El ayuno intermitente (AI) es uno de los enfoques nutricionales más populares de los últimos años. En lugar de centrarse en qué comer, se centra en cuándo comer.
¿Qué es el ayuno intermitente?
Es un patrón alimentario que alterna períodos de alimentación y ayuno. No es una "dieta" en el sentido tradicional — no prescribe qué comer, solo cuándo.
Métodos populares
16:8
Ayuna 16 horas, come en una ventana de 8 horas (p. ej., de 12:00 a 20:00). El método más común.
Dieta 5:2
Come con normalidad 5 días y restringe a 500–600 kcal 2 días no consecutivos por semana.
La ciencia metabólica
- La insulina baja → la grasa puede usarse como energía
- Se activa la autofagia (limpieza celular – Premio Nobel 2016)

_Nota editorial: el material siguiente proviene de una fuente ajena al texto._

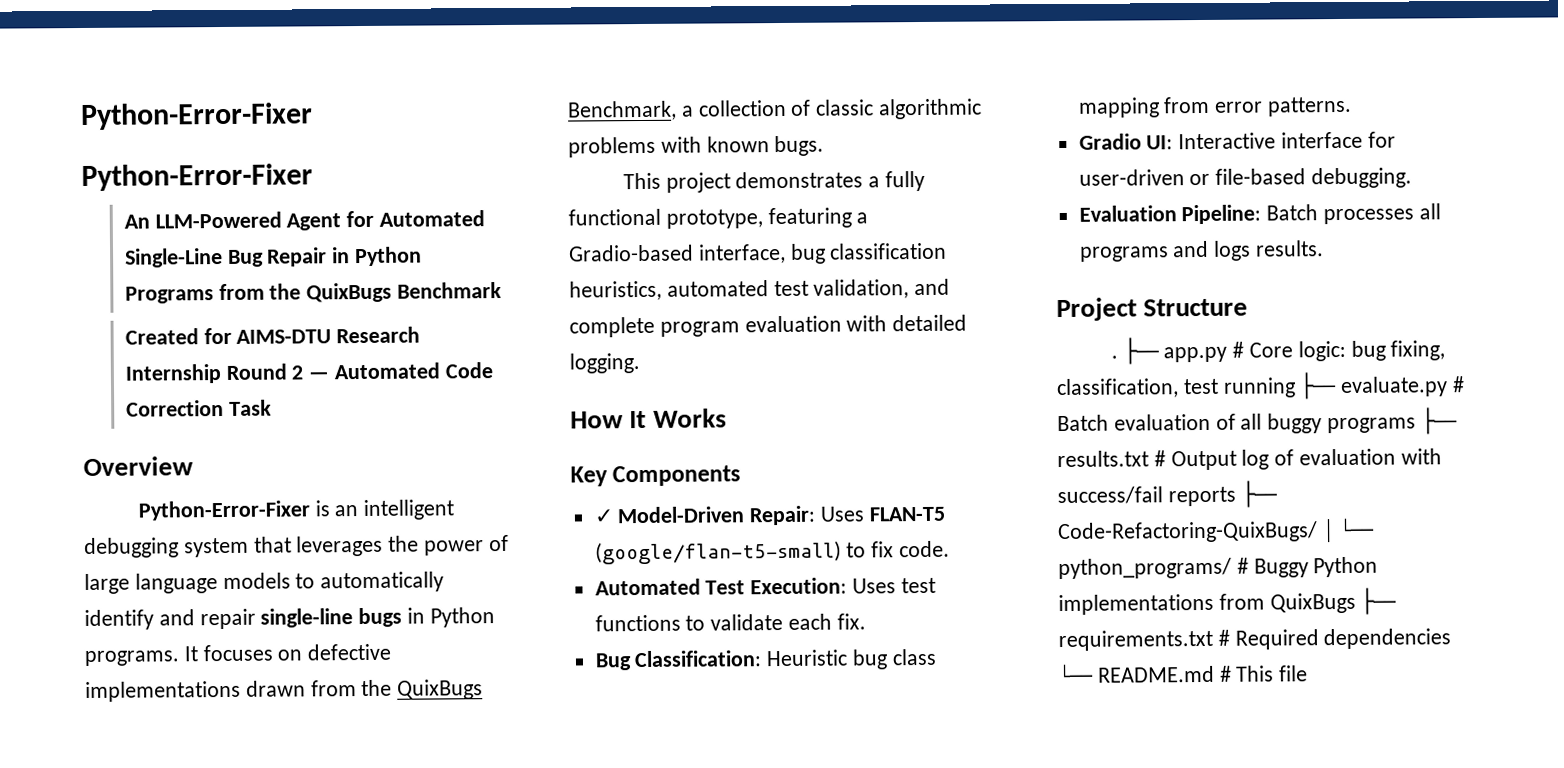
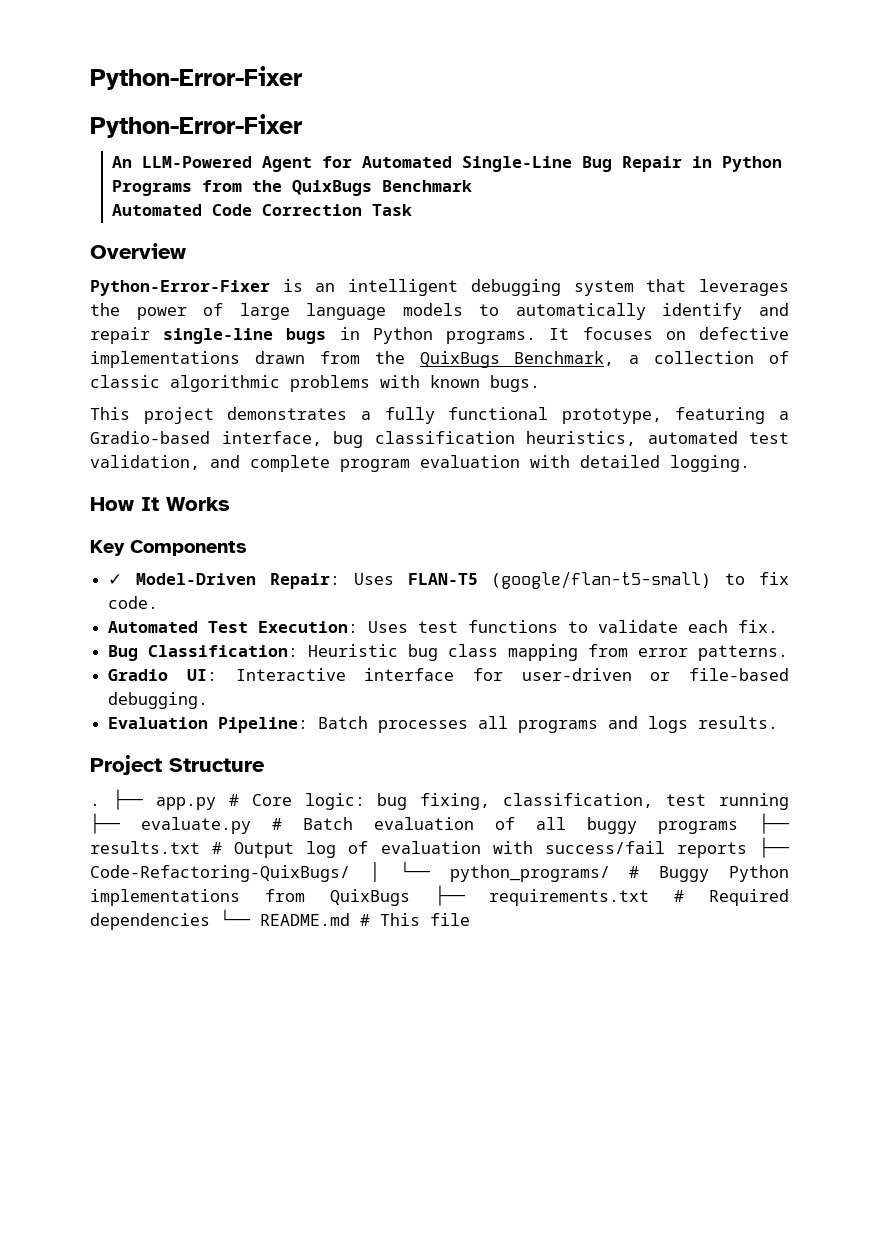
- Created for AIMS-DTU Research Internship Round 2 — Automated Code Correction Task
+ Automated Code Correction Task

- Aumenta la hormona del crecimiento → preserva músculo
¿Produce pérdida de peso?
Los estudios muestran resultados similares a la restricción calórica continua. El mecanismo principal: una ventana de alimentación más pequeña suele traducirse en menos calorías totales.
¿Quién debe evitarlo?
- Embarazadas o en periodo de lactancia
- Personas con diabetes tipo 1 o tipo 2 insulinodependiente
- Personas con antecedentes de trastornos alimentarios
- Menores de 18 años
Conclusión
El ayuno intermitente es efectivo y sostenible para las personas adecuadas, pero no es universal. Evalúalo con un dietista para obtener los mejores resultados.